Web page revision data

────────────────────

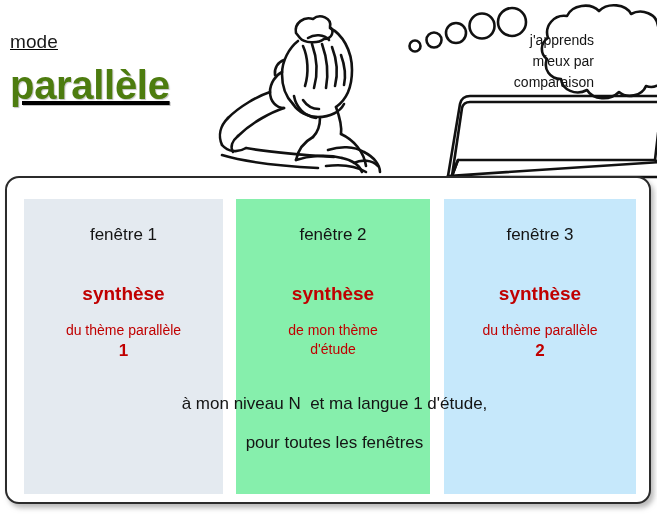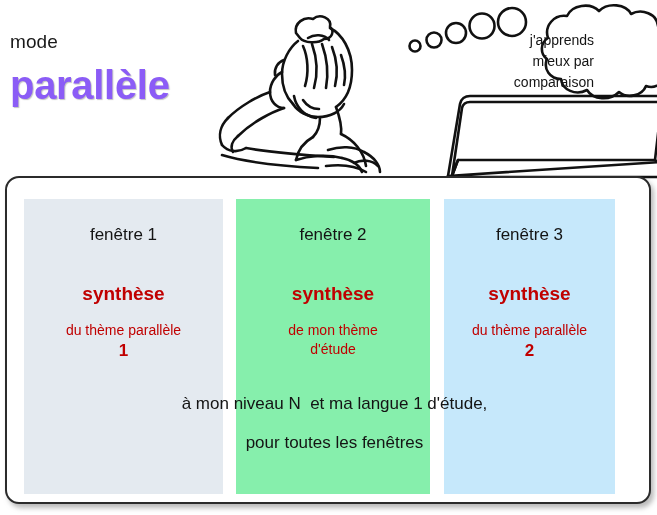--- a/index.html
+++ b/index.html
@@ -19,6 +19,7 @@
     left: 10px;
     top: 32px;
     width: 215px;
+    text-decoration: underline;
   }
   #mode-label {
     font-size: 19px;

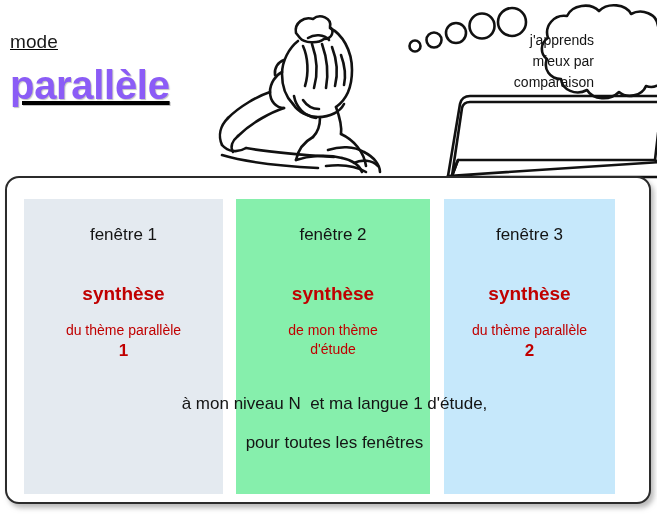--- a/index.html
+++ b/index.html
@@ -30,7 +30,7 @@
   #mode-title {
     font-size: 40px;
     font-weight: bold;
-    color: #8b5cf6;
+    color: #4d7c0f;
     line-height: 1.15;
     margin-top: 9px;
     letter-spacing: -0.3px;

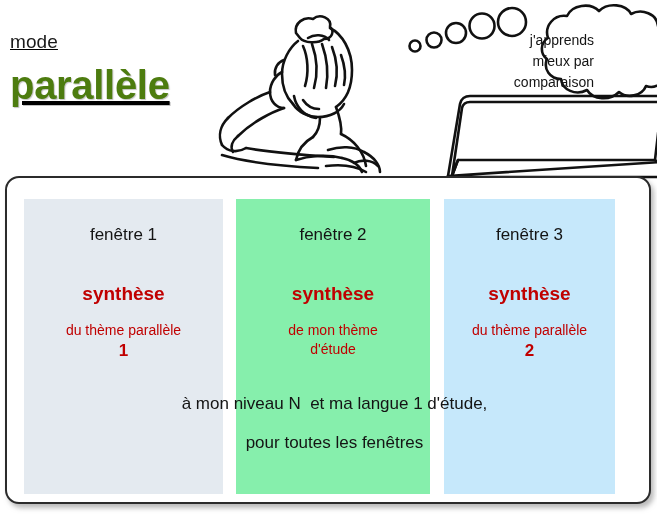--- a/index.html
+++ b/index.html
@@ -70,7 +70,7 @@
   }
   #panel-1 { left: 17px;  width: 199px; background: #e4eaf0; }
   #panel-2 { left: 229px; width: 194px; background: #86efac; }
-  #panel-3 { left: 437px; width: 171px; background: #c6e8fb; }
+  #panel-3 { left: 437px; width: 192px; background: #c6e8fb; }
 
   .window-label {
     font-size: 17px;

────────────────────

**What you need to do**
Every record above should be set down exactly, with the pictures left out.

**Response below**
--- a/index.html
+++ b/index.html
@@ -19,6 +19,7 @@
     left: 10px;
     top: 32px;
     width: 215px;
+    text-decoration: underline;
   }
   #mode-label {
     font-size: 19px;

--- a/index.html
+++ b/index.html
@@ -30,7 +30,7 @@
   #mode-title {
     font-size: 40px;
     font-weight: bold;
-    color: #8b5cf6;
+    color: #4d7c0f;
     line-height: 1.15;
     margin-top: 9px;
     letter-spacing: -0.3px;

--- a/index.html
+++ b/index.html
@@ -70,7 +70,7 @@
   }
   #panel-1 { left: 17px;  width: 199px; background: #e4eaf0; }
   #panel-2 { left: 229px; width: 194px; background: #86efac; }
-  #panel-3 { left: 437px; width: 171px; background: #c6e8fb; }
+  #panel-3 { left: 437px; width: 192px; background: #c6e8fb; }
 
   .window-label {
     font-size: 17px;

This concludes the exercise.